Suite à une conversation au boulot, on parlait de couples qui cassent puis qui tentent de repartir, et je suis restée là à me dire genre: ok, mais comment on fait vraiment. Le soir même, ça m’a rappelé un truc trop grave de mon côté. Avec mon partenaire, on s’était toujours trop bien trouvé, on a une histoire longue, on est une vraie équipe. Puis j’ai appris qu’il m’avait trompée, et honnêtement j’ai eu l’impression que tout s’est effondré d’un coup. J’ai pleuré non-stop, puis j’ai coupé le dialogue pendant des jours, parce que j’étais à bout.
Après, on a enfin parlé posément. Il s’est ouvert à fond, comme si toutes les pièces du puzzle avaient enfin une place. Là, je sais qu’on peut reconstruire quelque chose, mais je comprends pas comment retrouver la confiance sans rester en alerte tout le temps. Vous, vous avez déjà vécu ça, quand les doutes sont là, et que pourtant vous avez réussi à y croire vraiment?
Pfff, c’est normal que ça te retourne: tu t’es prise un mur. Pour avancer, impose un rythme: pas de débats sans fin, des actes réguliers, et toi tu reprends le contrôle petit à petit. S’il fait du flou ou esquive, tu coupes direct. Oui, c’est réparable, mais seulement à fond.
Je dois avouer que ça fait mal; j’ai mis du temps à respirer. Recommencez doucement, avec des actes constants et du silence réparateur.
Sauf que la confiance ne revient pas en se forçant, elle se reconstruit dans la durée. Pose un cadre clair: questions, limites, transparence, puis des efforts concrets. Si tu restes en alerte permanente, un suivi extérieur peut aider à remettre de l’ordre dans la douleur et le couple, sans t’épuiser.

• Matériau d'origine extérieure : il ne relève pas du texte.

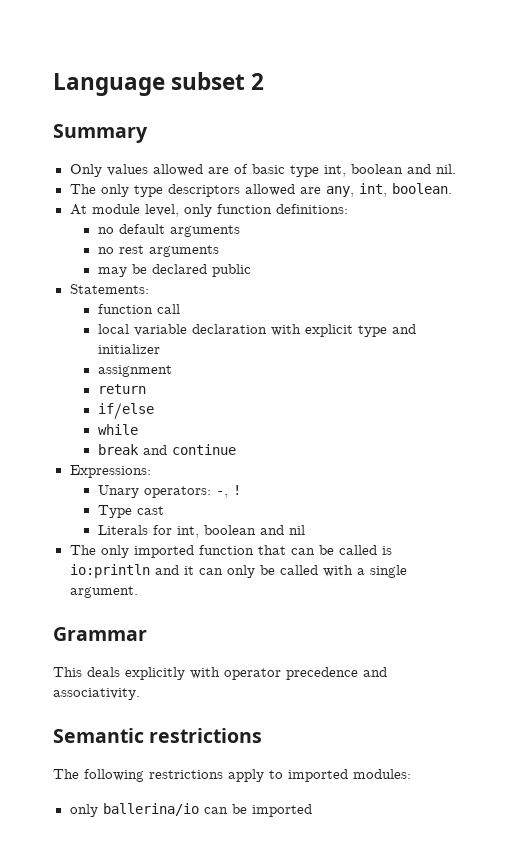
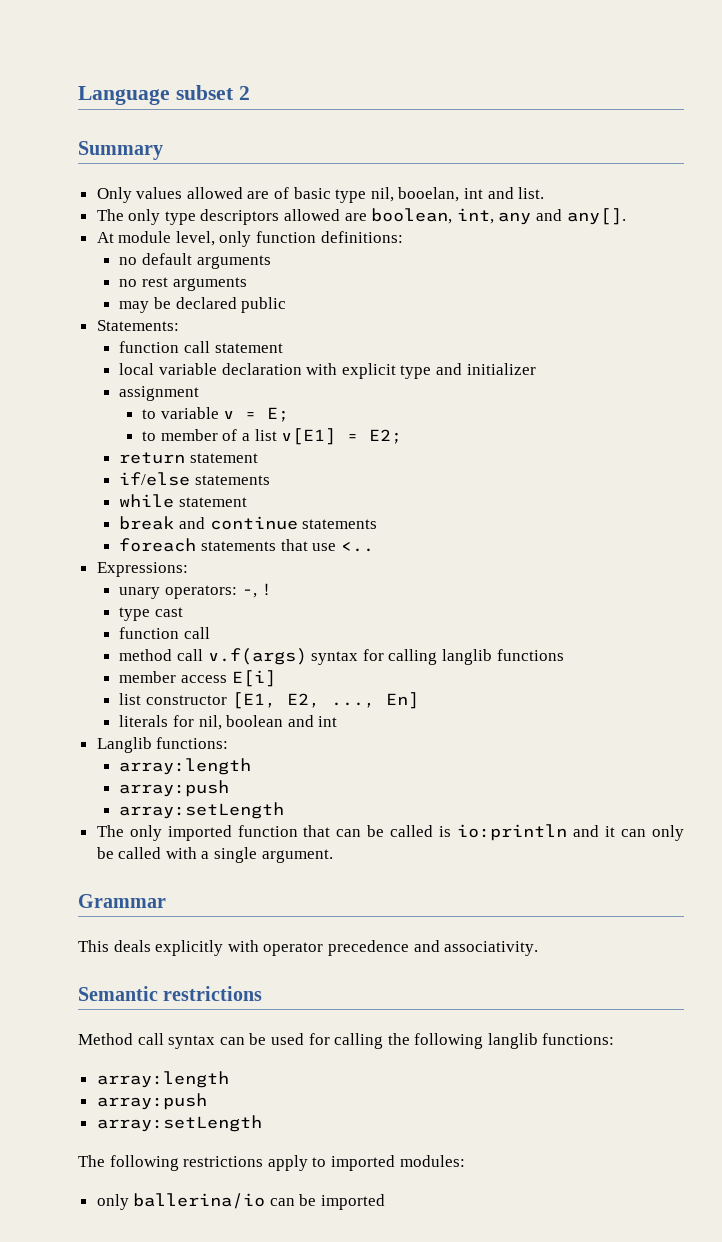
[323,164,456,177] int, boolean and nil. -> [370,187,545,202] nil, booelan, int and list.
[325,183,452,197] any, int, boolean. -> [371,208,626,225] boolean, int, any and any[].
(180, 309) none -> [214,343,283,353] statement
(172, 371) none -> [142,407,290,422] [142,428,403,445] // to variable v = E; // to member of a list v[E1] = E2;
(146, 389) none -> [190,453,259,463] statement
(154, 411) none -> [195,475,271,485] statements
(138, 429) none -> [179,497,248,507] statement
(236, 449) none -> [302,519,378,529] [119,538,374,552] statements // foreach statements that use <..
[97,485,139,498] Unary -> [119,587,161,599] unary
[97,505,132,518] Type -> [119,607,151,621] type
[97,525,305,538] Literals for int, boolean and nil -> [119,627,211,639] [119,648,564,665] [119,670,276,687] [119,692,419,709] [119,715,338,730] [96,737,229,753] [119,758,252,775] [119,780,230,797] [119,802,285,819] function call // method call v.f(args) syntax for calling langlib functions // member access E[i] // list constructor [E1, E2, ..., En] // literals for nil, boolean and int // Langlib functions: // array:length // array:push // array:setLength
(263, 735) none -> [78,1033,615,1049] [96,1071,229,1088] [96,1093,207,1110] [96,1115,262,1132] // Method call syntax can be used for calling the following langlib functions: // array:length // array:push // array:setLength

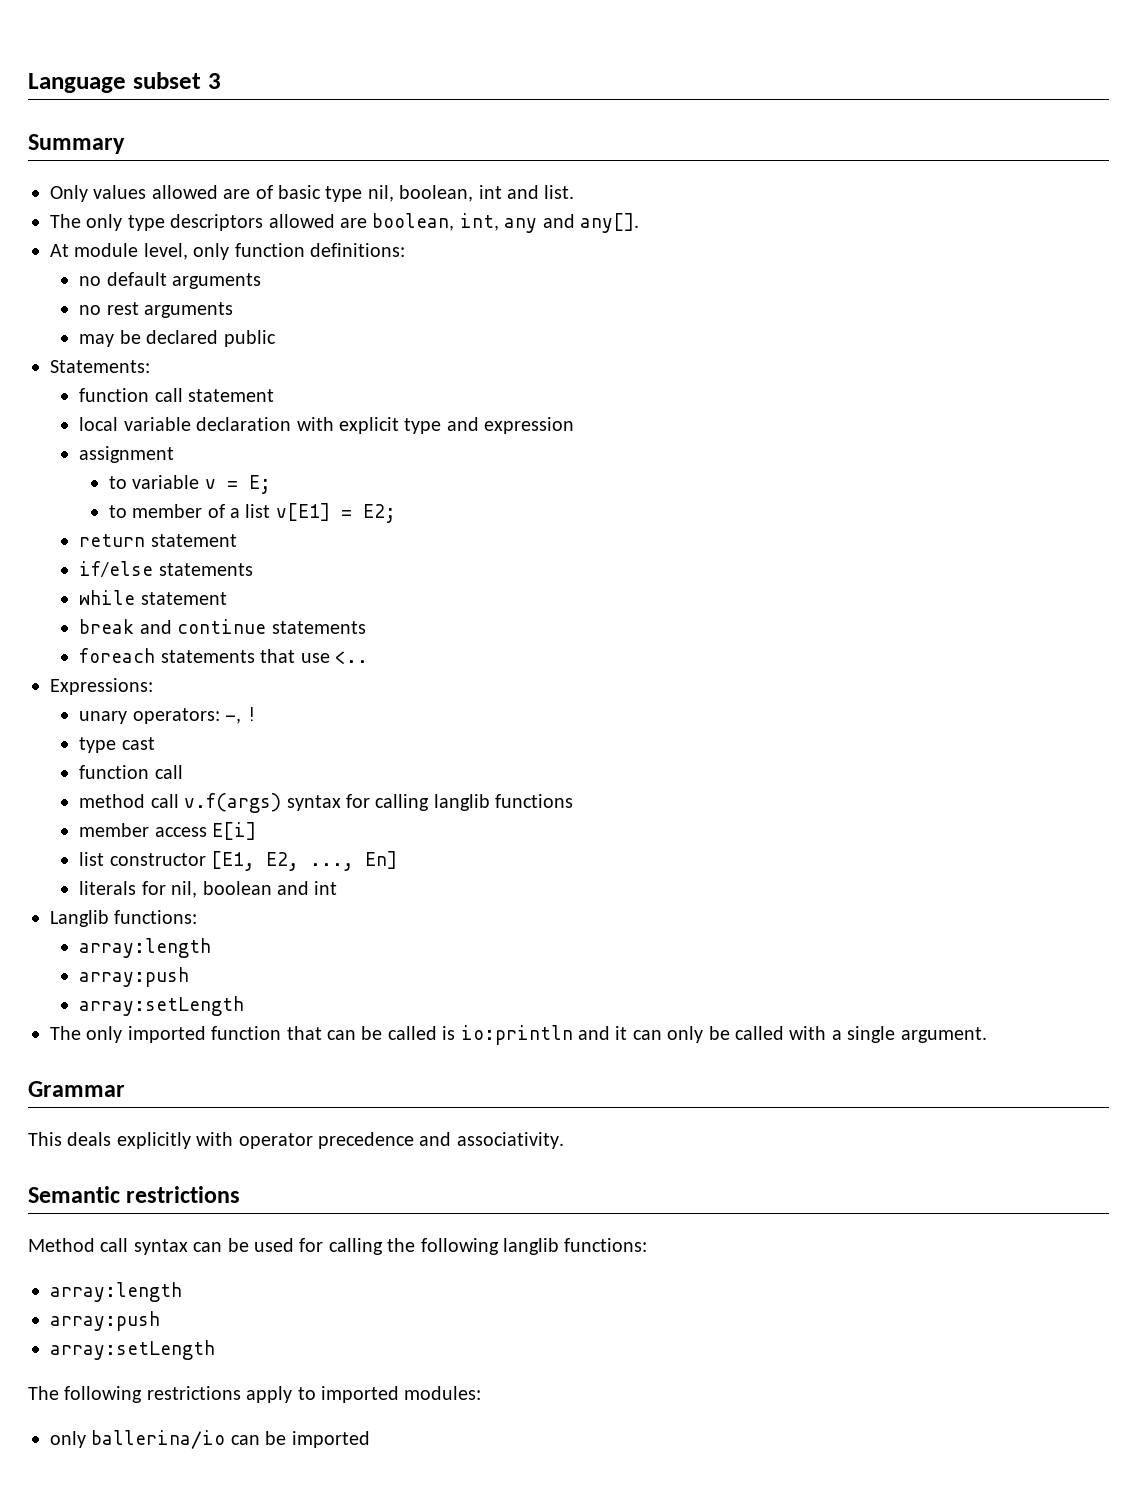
[238,86,250,100] 2 -> [207,73,221,89] 3
[398,187,460,202] booelan, -> [399,185,474,202] boolean,
[466,363,536,375] initializer -> [484,417,575,434] expression

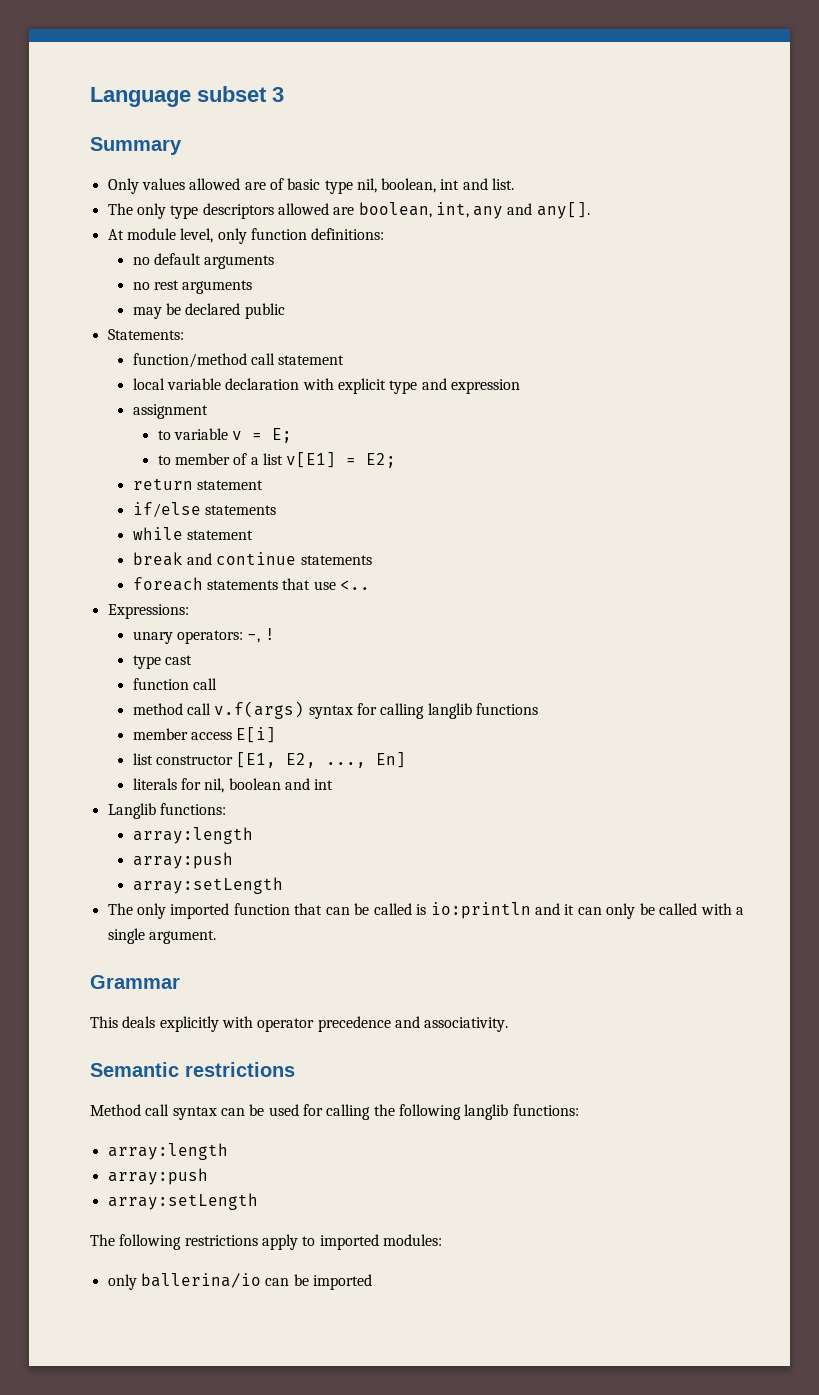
[79,388,150,402] function -> [132,353,247,368] function/method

Pour ma part… je comprends ce côté “pk ça serait plus simple de pardonner vite” 😕 mais je sais aussi que si tu ouvres la porte, t’es pas obligée de te perdre. Au début, je tremblais tt le temps, genre à chaque msg, chaque silence… et mtn j’essaie un truc tout bête: parler, encaisser, puis redemander des preuves claires. Je suis pas une machine, j’ai besoin de temps, et wsh ça me fait trop mal qd j’oublie pas.
J’adore quand les choses se remettent à respirer, même après un choc comme celui-là. Déjà, je te dirais un truc tout bête mais important: même quand quelqu’un se trompe, ça ne veut pas dire que toute la personne est “mauvaise”. Souvent, il y a ceux qui fuient et ceux qui prennent vraiment la mesure de ce qu’ils ont abîmé. Toi, tu as l’impression qu’il s’ouvre, qu’il assume, et ça compte énormément.
Pour retrouver la confiance, je ne pense pas qu’il faille “faire comme si” ça n’avait pas existé. Ce qui aide, c’est de créer des preuves concrètes, pas juste des belles paroles: être clair sur les zones d’ombre, répondre sans énerver, et surtout accepter que tu aies besoin d’en parler à certaines heures. Au début, c’est normal que ton cerveau scanne tout, comme s’il cherchait un danger. Alors vous pouvez mettre un cadre simple: si une peur te tombe dessus, tu le dis, et vous enchaînez sur une conversation posée, puis on passe à autre chose.
Dans ma tête, la reconstruction ressemble plus à un apprentissage progressif qu’à un interrupteur. Et s’il y a une seconde chance, elle passe par le fait qu’il se relève à chaque fois qu’il te manque de la sécurité. Courage, ça n’efface pas, mais ça peut redevenir vivant.